What do the lines say, reproduced word for word, from the first of the entries below through the line bearing "width: 17px;"?
── THE DATA
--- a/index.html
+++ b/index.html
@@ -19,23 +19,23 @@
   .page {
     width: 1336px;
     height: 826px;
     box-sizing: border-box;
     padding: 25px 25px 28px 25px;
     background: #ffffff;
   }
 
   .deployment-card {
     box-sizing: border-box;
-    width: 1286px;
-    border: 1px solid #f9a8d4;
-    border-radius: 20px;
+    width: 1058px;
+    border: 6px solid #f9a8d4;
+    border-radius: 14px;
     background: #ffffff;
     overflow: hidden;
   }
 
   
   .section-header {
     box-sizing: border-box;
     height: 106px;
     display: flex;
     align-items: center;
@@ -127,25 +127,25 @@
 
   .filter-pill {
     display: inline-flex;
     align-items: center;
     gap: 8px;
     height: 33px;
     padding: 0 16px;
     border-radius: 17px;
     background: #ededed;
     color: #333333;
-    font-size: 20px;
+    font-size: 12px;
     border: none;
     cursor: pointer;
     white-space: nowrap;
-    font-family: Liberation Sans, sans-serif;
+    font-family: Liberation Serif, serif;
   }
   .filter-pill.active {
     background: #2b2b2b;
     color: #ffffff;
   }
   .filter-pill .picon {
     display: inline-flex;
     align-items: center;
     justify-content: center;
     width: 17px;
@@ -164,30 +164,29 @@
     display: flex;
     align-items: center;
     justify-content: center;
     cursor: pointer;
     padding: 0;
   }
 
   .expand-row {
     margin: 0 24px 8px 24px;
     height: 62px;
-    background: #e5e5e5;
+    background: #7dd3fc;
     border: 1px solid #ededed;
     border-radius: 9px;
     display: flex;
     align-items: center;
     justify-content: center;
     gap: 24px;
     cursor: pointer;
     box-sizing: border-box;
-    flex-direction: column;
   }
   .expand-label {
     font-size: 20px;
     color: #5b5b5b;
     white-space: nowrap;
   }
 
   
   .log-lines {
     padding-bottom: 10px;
────
▶ [OUTPUT OF THE TASK]:
--- a/index.html
+++ b/index.html
@@ -19,23 +19,23 @@
   .page {
     width: 1336px;
     height: 826px;
     box-sizing: border-box;
     padding: 25px 25px 28px 25px;
     background: #ffffff;
   }
 
   .deployment-card {
     box-sizing: border-box;
-    width: 1286px;
-    border: 1px solid #f9a8d4;
-    border-radius: 20px;
+    width: 1058px;
+    border: 6px solid #f9a8d4;
+    border-radius: 14px;
     background: #ffffff;
     overflow: hidden;
   }
 
   
   .section-header {
     box-sizing: border-box;
     height: 106px;
     display: flex;
     align-items: center;
@@ -127,25 +127,25 @@
 
   .filter-pill {
     display: inline-flex;
     align-items: center;
     gap: 8px;
     height: 33px;
     padding: 0 16px;
     border-radius: 17px;
     background: #ededed;
     color: #333333;
-    font-size: 20px;
+    font-size: 12px;
     border: none;
     cursor: pointer;
     white-space: nowrap;
-    font-family: Liberation Sans, sans-serif;
+    font-family: Liberation Serif, serif;
   }
   .filter-pill.active {
     background: #2b2b2b;
     color: #ffffff;
   }
   .filter-pill .picon {
     display: inline-flex;
     align-items: center;
     justify-content: center;
     width: 17px;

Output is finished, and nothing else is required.